**ASSIGNED TASK**
Search the records for the string "Twig" and copy every line in which it appears.

**RECORDS SHOWN**
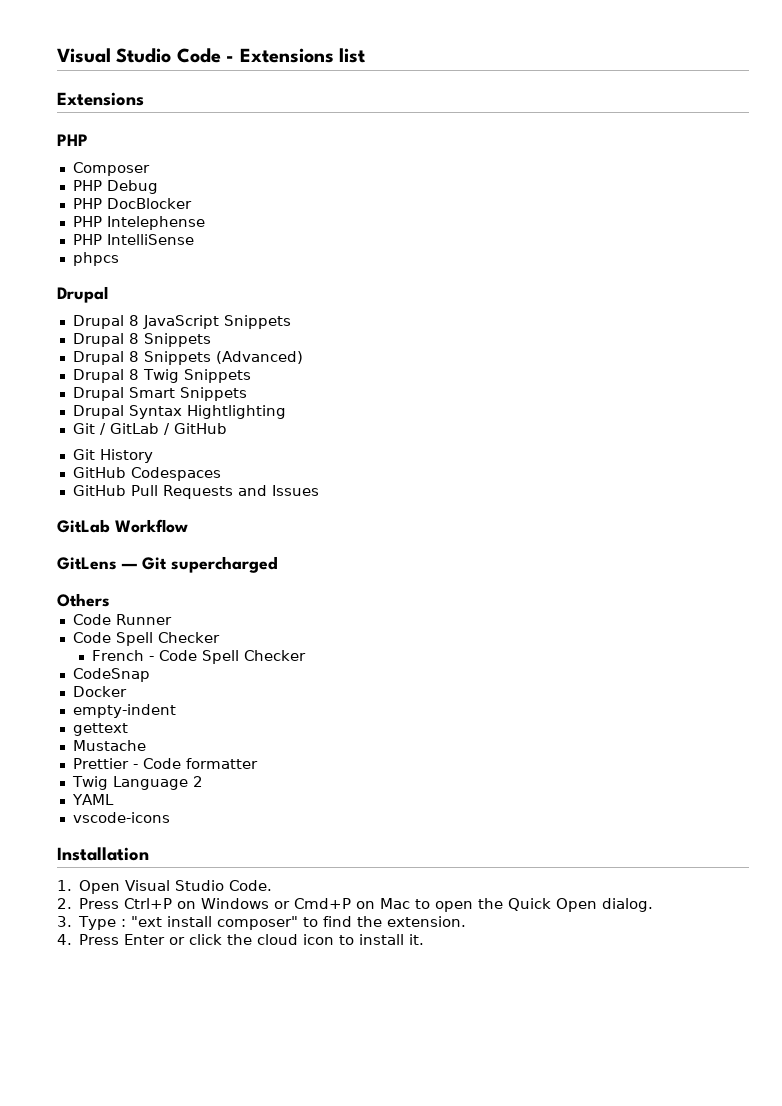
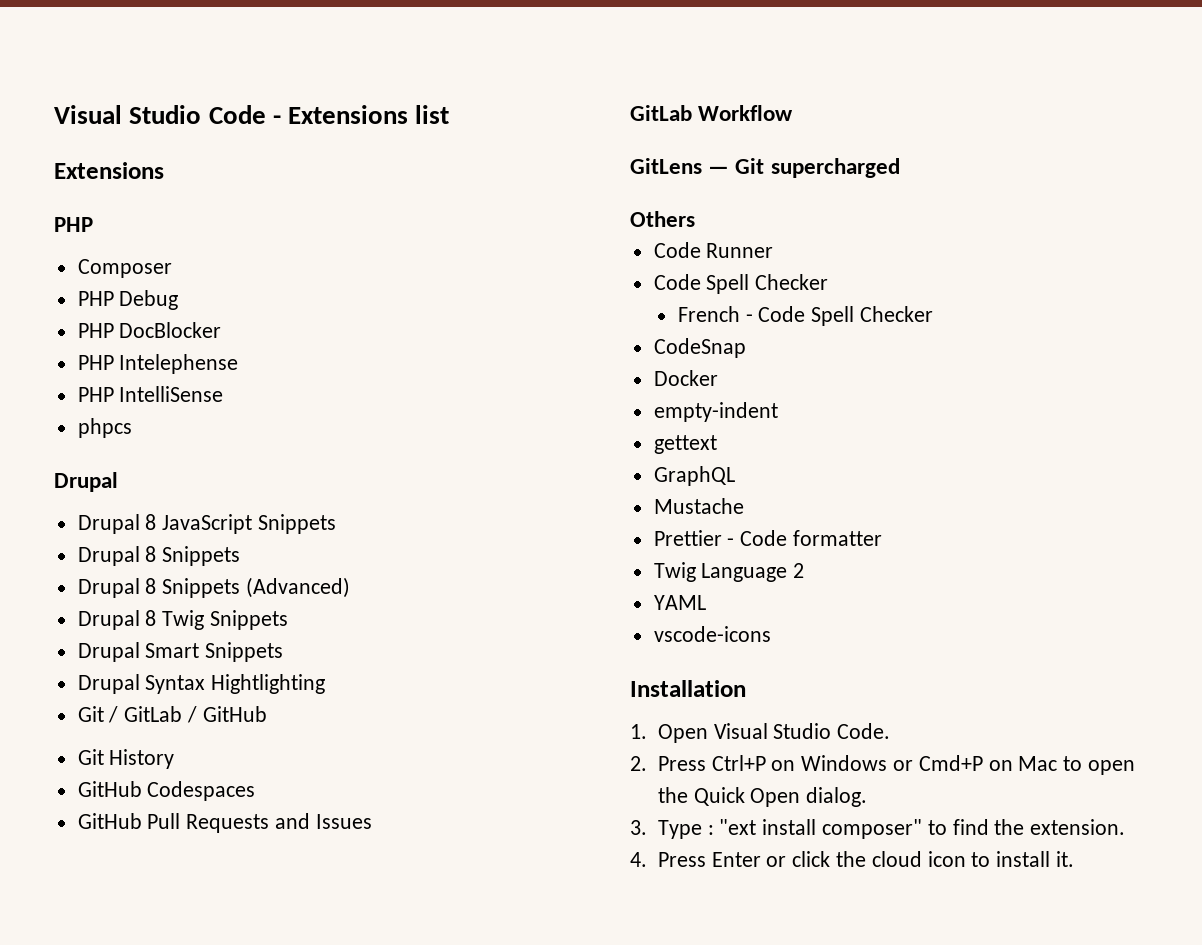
(128, 729) none -> [653,466,735,486] // GraphQL

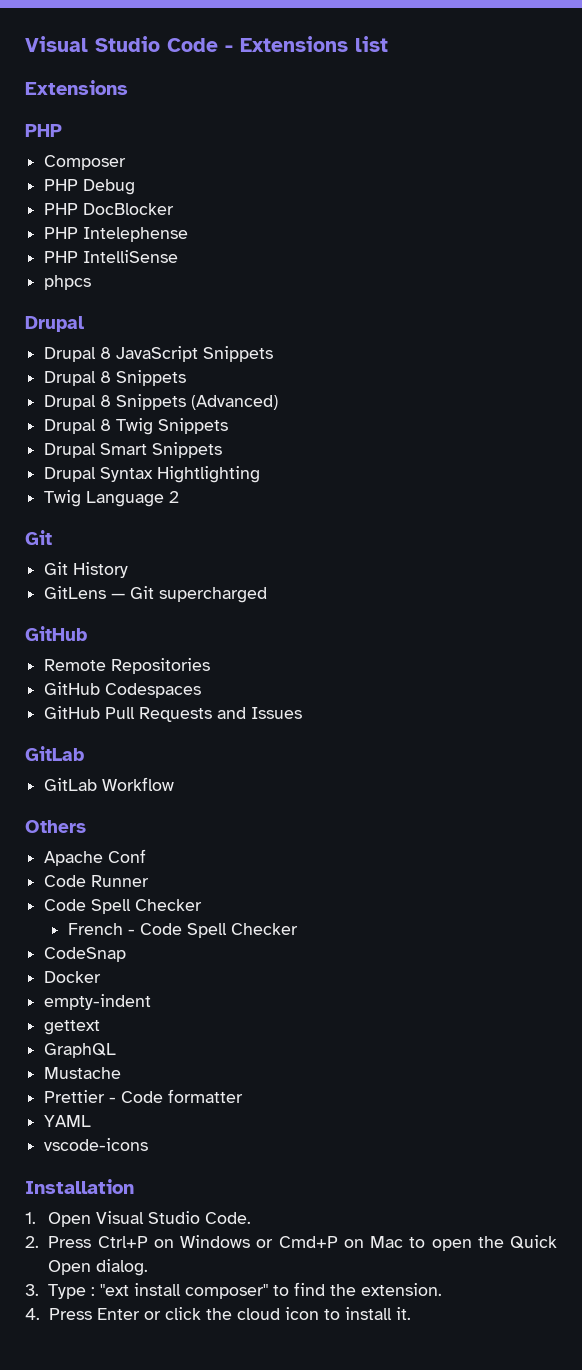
[77,706,267,723] [77,749,175,769] Git / GitLab / GitHub // Git History -> [44,490,180,507] [25,530,52,545] [44,562,129,578] [44,586,268,603] [25,626,87,641] [44,658,211,674] Twig Language 2 // Git // Git History // GitLens — Git supercharged // GitHub // Remote Repositories
(692, 113) none -> [44,778,98,791] // GitLab
[630,158,900,178] [630,211,695,227] GitLens — Git supercharged // Others -> [25,820,86,833] [44,849,147,866] Others // Apache Conf
[653,562,805,582] // Twig Language 2 -> (244, 1096) none

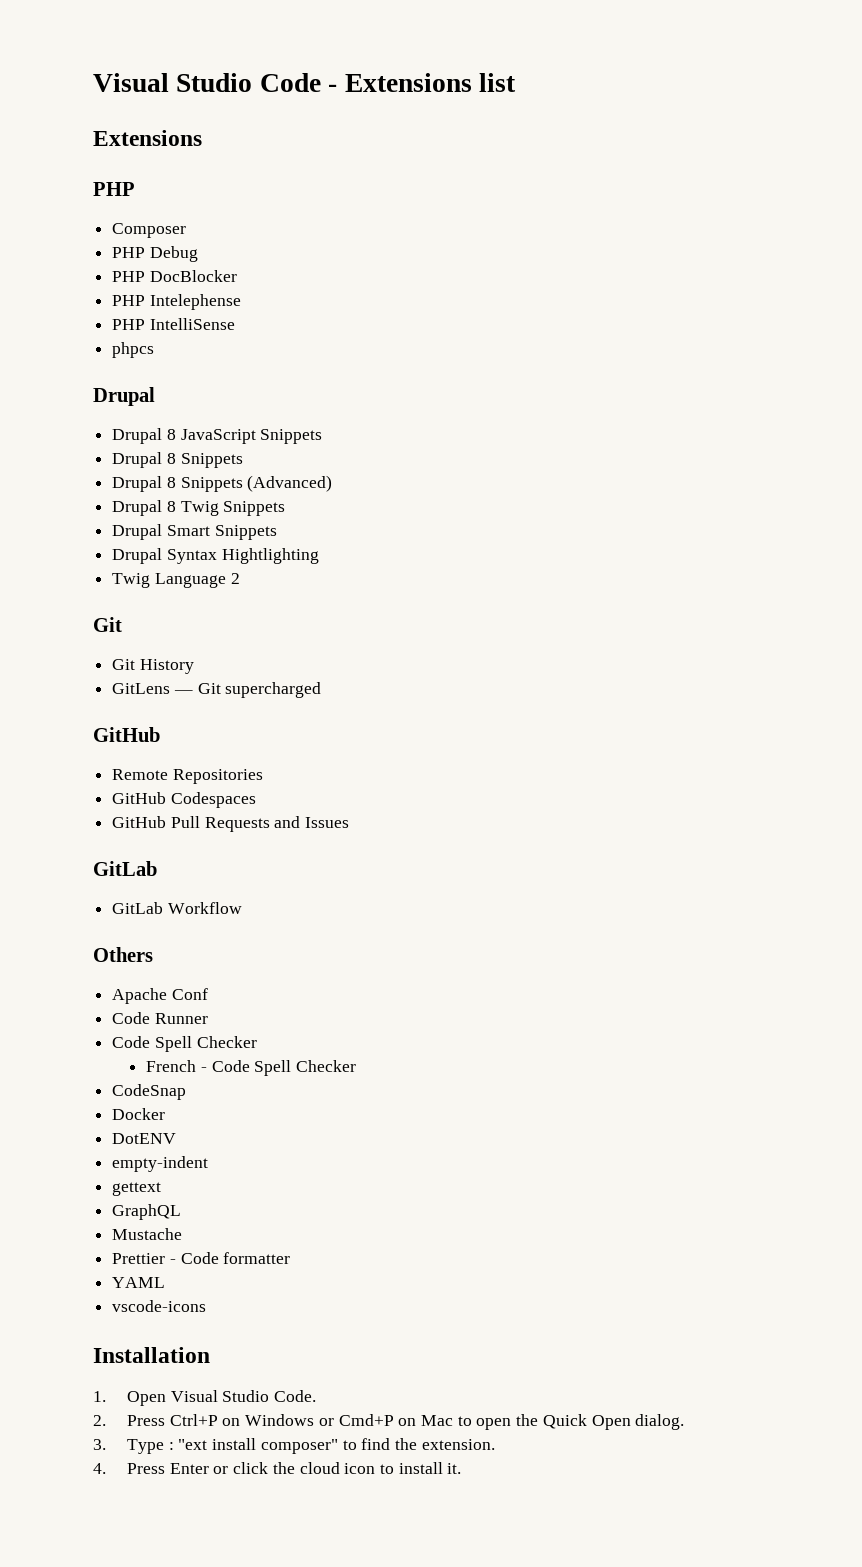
(102, 977) none -> [112,1133,177,1144] // DotENV

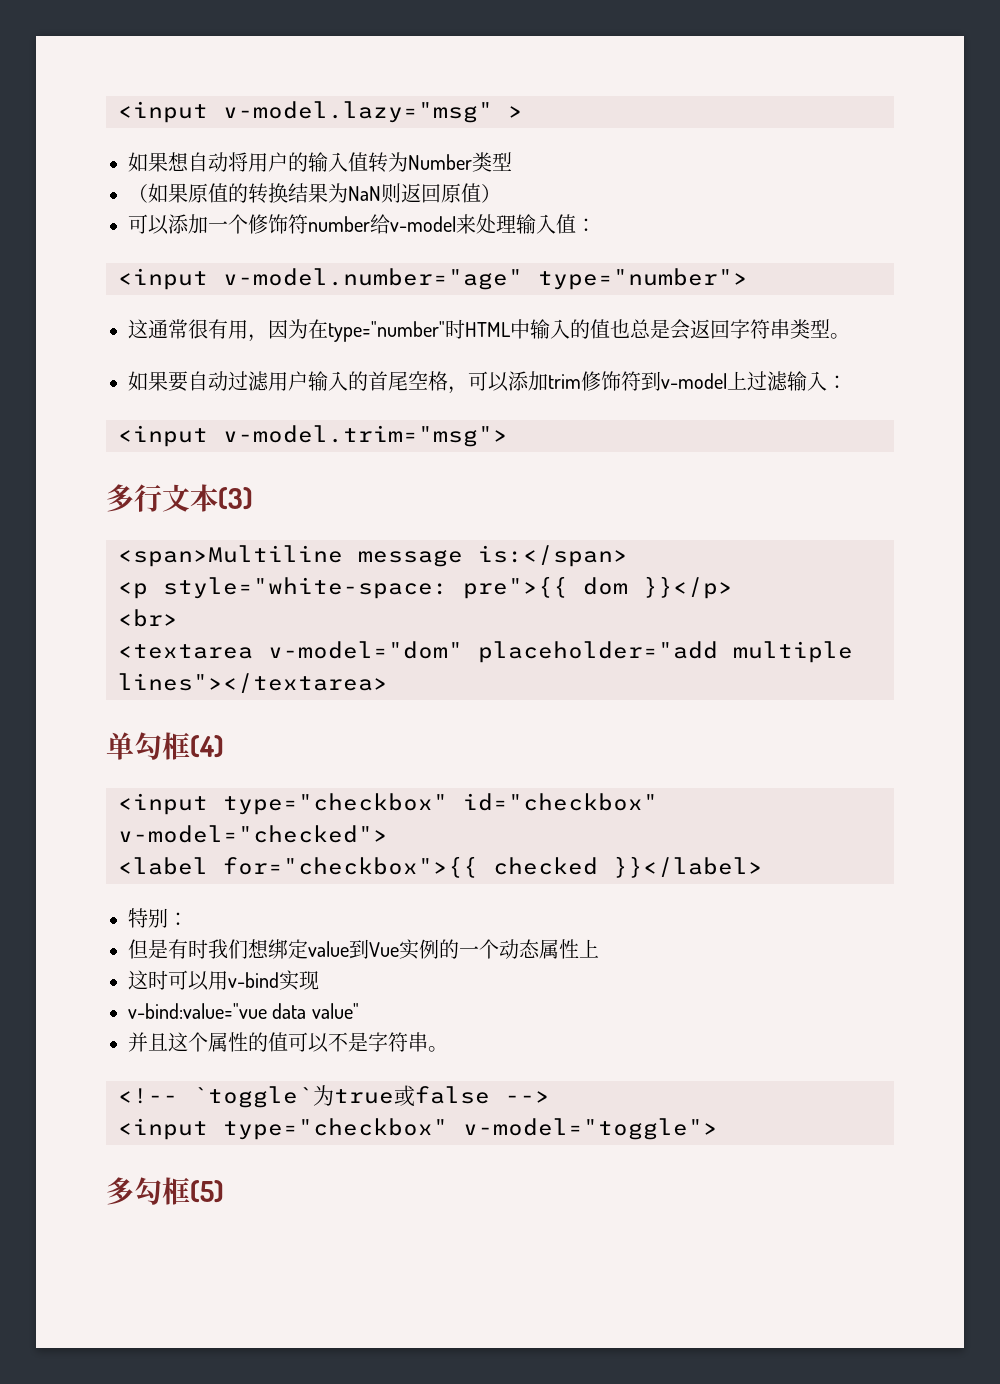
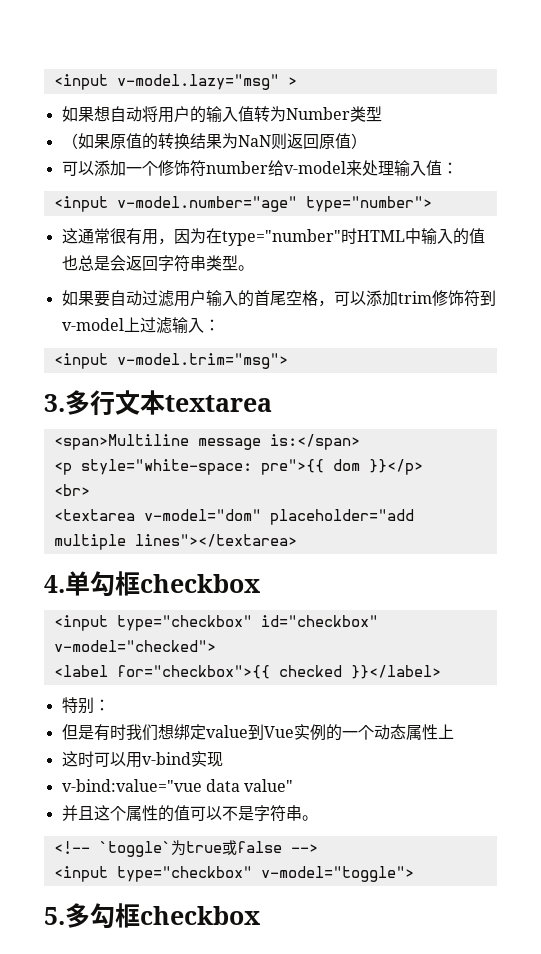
(508, 436) none -> [44,394,65,412] 3.
[218,487,253,510] (3) -> [165,395,272,412] textarea
[106,732,224,760] 单勾框(4) -> [44,571,260,597] 4.单勾框checkbox
[106,1177,224,1205] 多勾框(5) -> [44,903,260,929] 5.多勾框checkbox

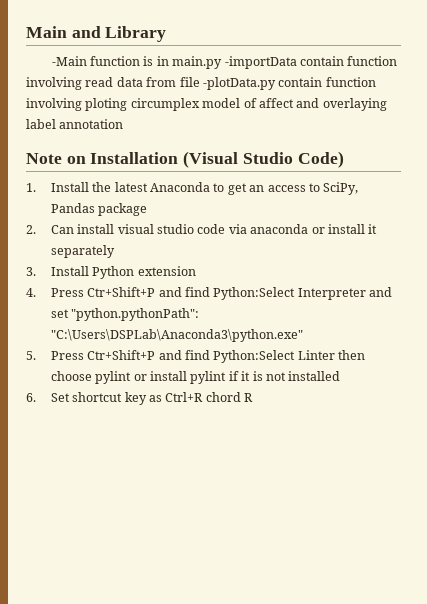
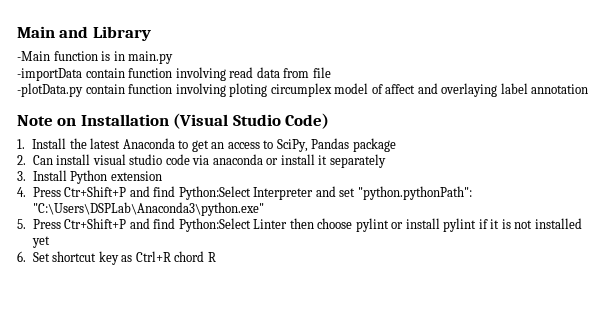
(223, 62) none -> (174, 57) //
(200, 82) none -> (331, 72) //
(341, 376) none -> [31,236,50,248] yet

**TASK ANSWER**
[77,706,267,723] [77,749,175,769] Git / GitLab / GitHub // Git History -> [44,490,180,507] [25,530,52,545] [44,562,129,578] [44,586,268,603] [25,626,87,641] [44,658,211,674] Twig Language 2 // Git // Git History // GitLens — Git supercharged // GitHub // Remote Repositories
[653,562,805,582] // Twig Language 2 -> (244, 1096) none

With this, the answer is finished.